### INPUT
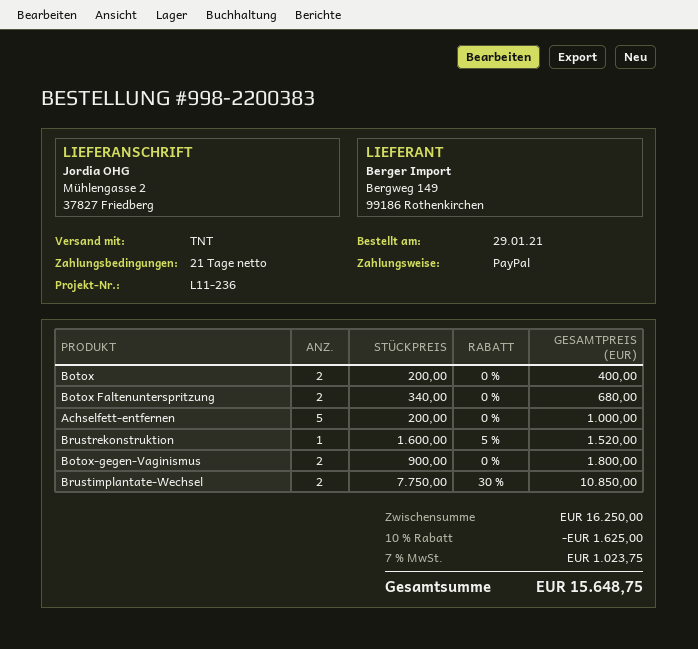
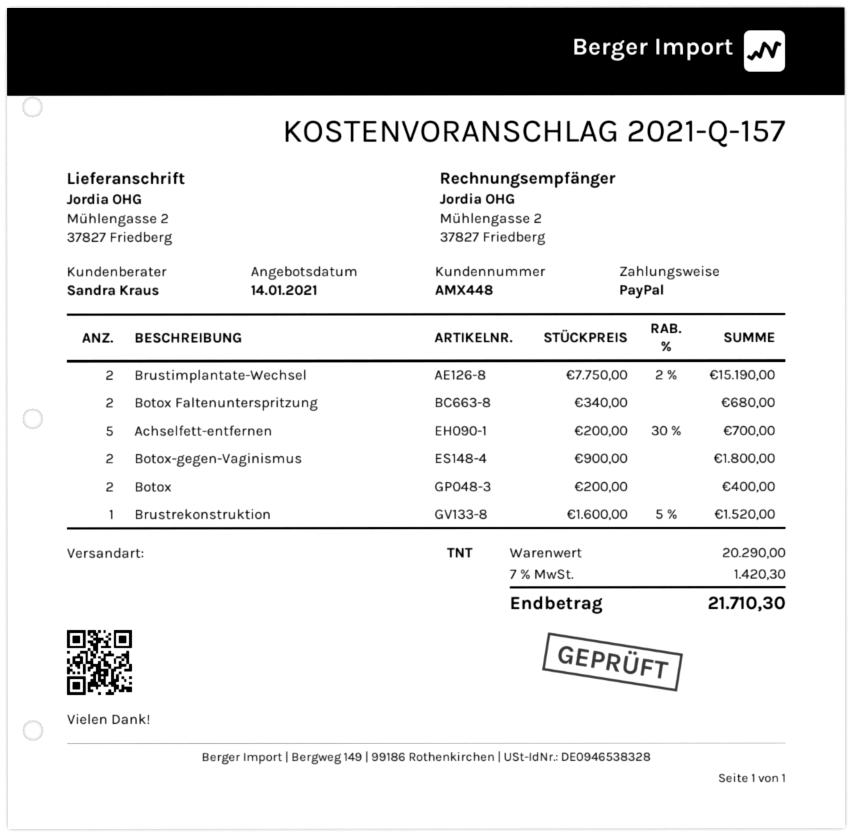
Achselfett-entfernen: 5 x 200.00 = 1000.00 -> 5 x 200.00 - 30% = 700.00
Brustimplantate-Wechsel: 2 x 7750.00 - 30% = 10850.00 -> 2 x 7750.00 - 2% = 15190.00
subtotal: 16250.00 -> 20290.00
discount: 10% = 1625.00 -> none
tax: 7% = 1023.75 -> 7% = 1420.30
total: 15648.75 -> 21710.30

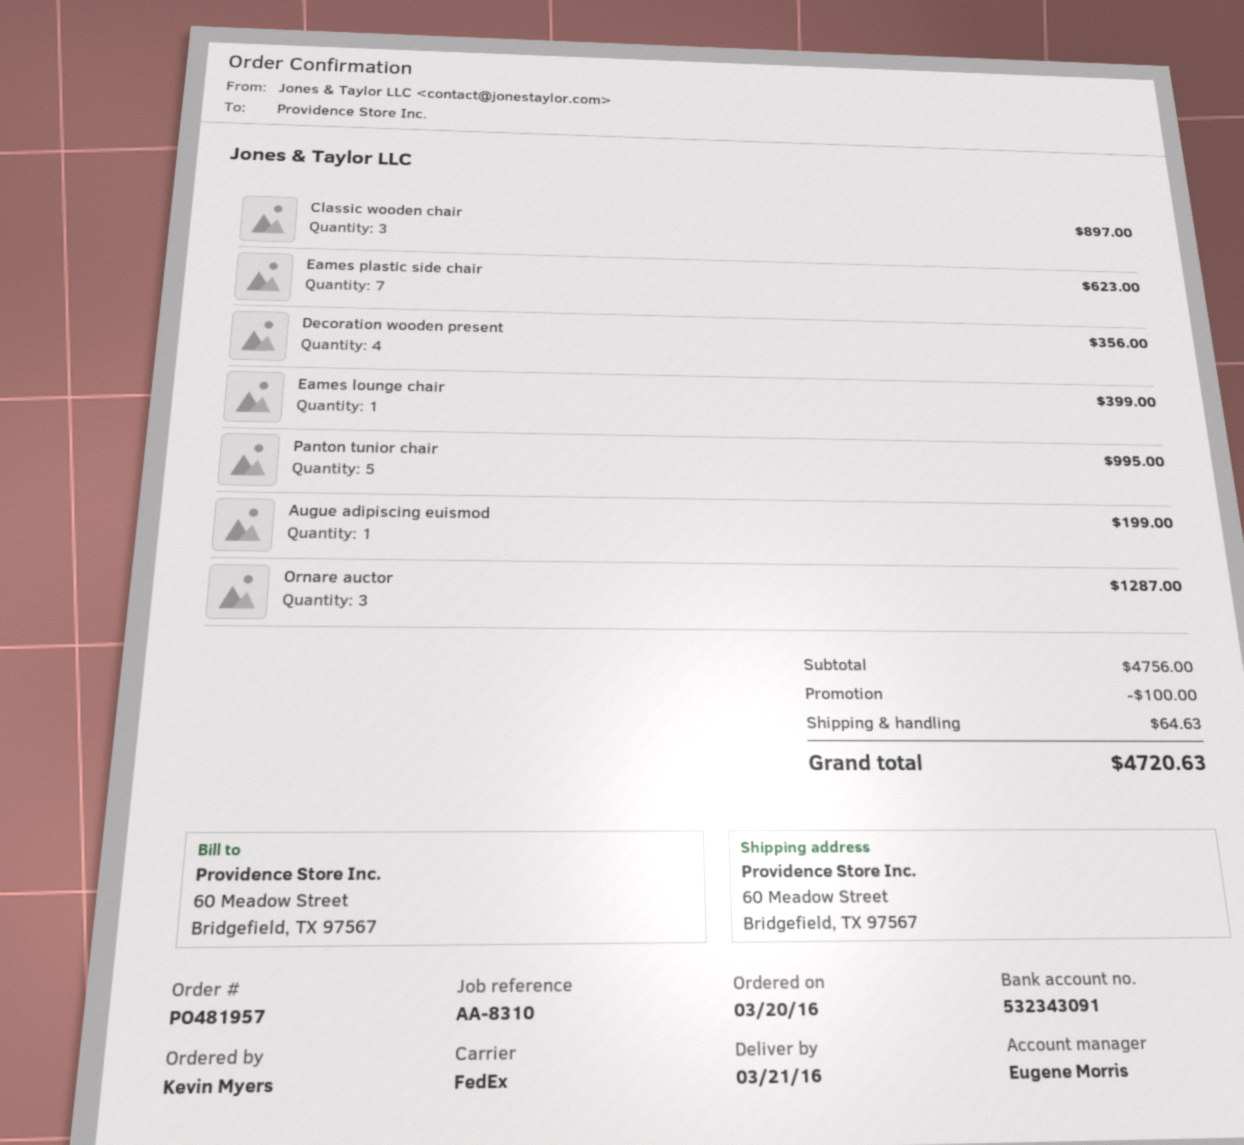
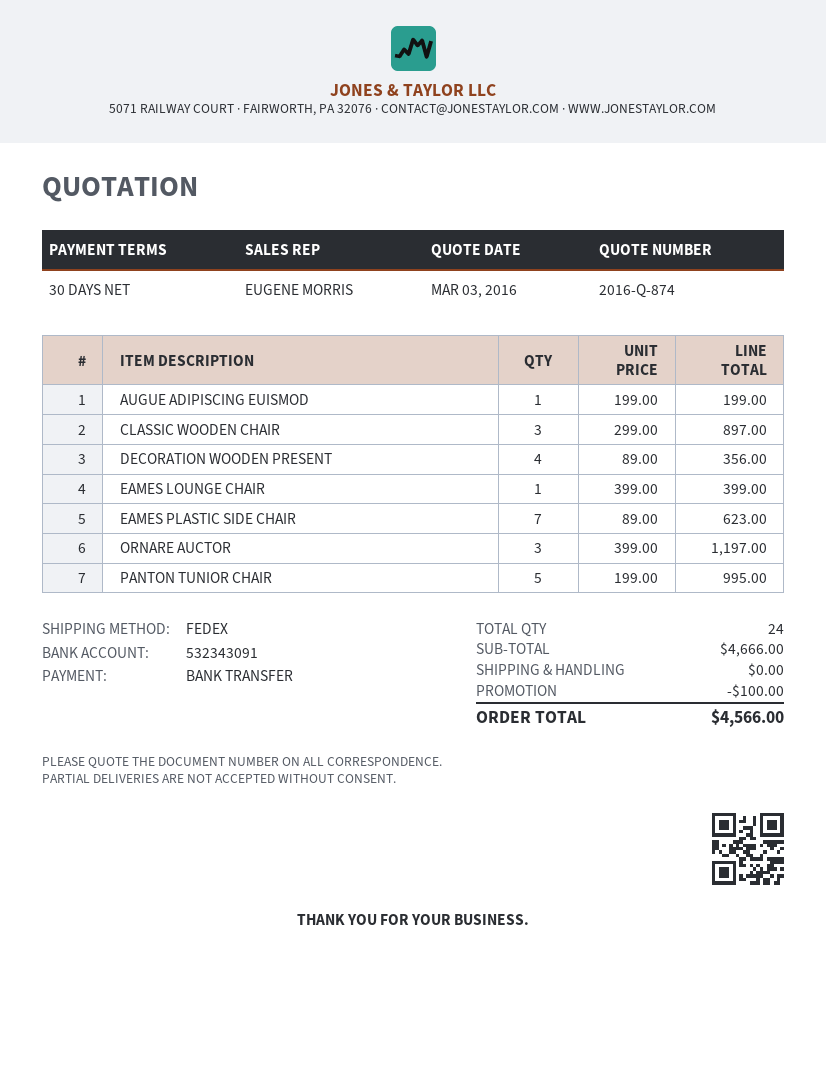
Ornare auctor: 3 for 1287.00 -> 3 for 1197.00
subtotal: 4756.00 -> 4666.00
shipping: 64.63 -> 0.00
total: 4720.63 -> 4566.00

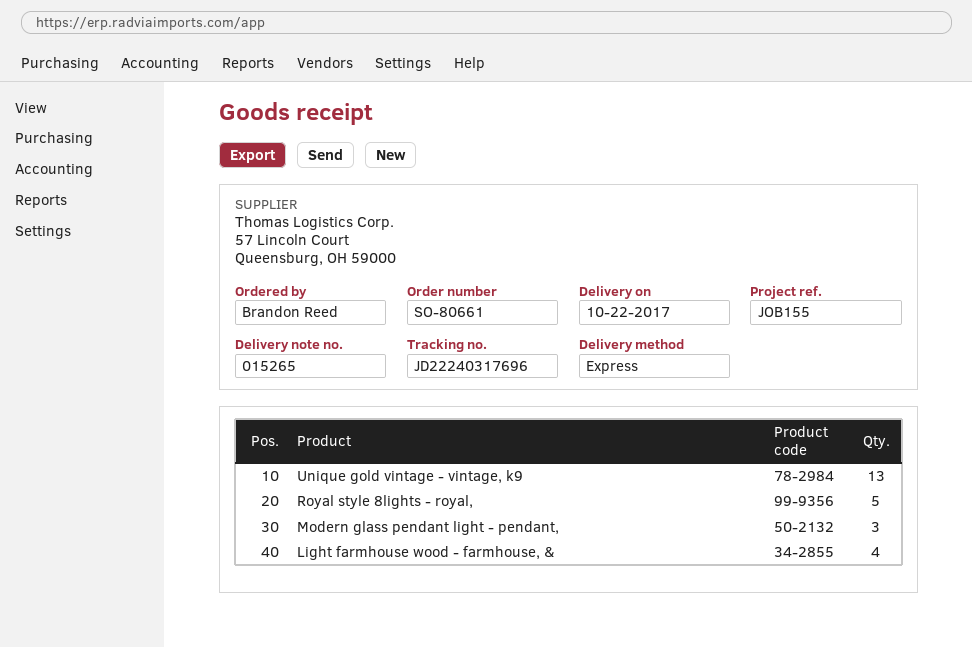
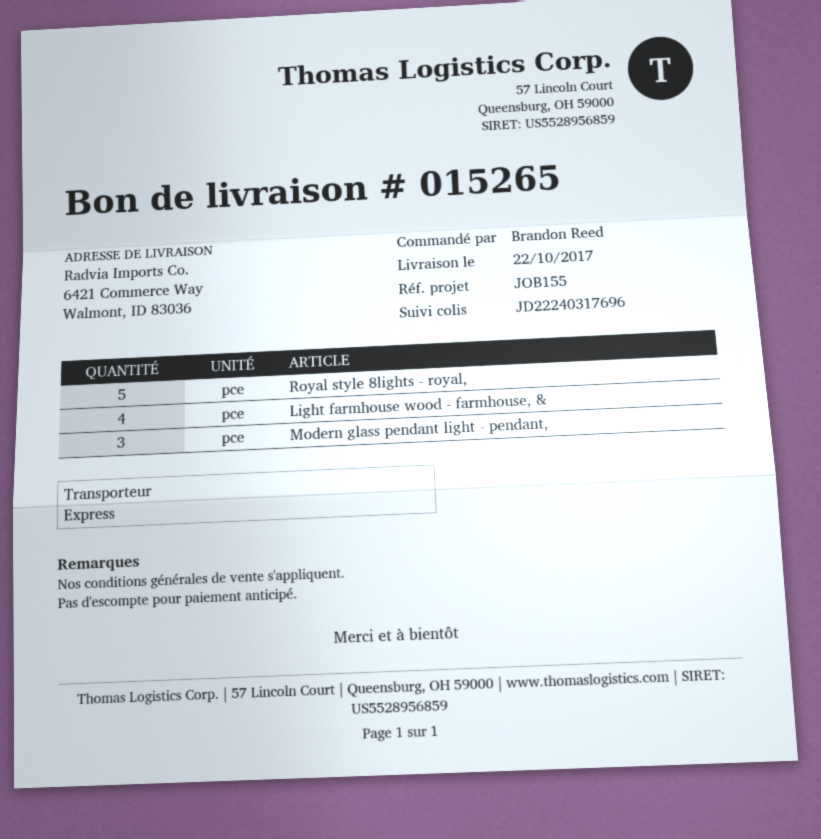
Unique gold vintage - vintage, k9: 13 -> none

### ASSIGNMENT
Copy exactly, leaving out pictures, the lines from the line containing "total: 4720.63 -> 4566.00" through the last line of the records.

### WRITTEN SOLUTION
total: 4720.63 -> 4566.00

Unique gold vintage - vintage, k9: 13 -> none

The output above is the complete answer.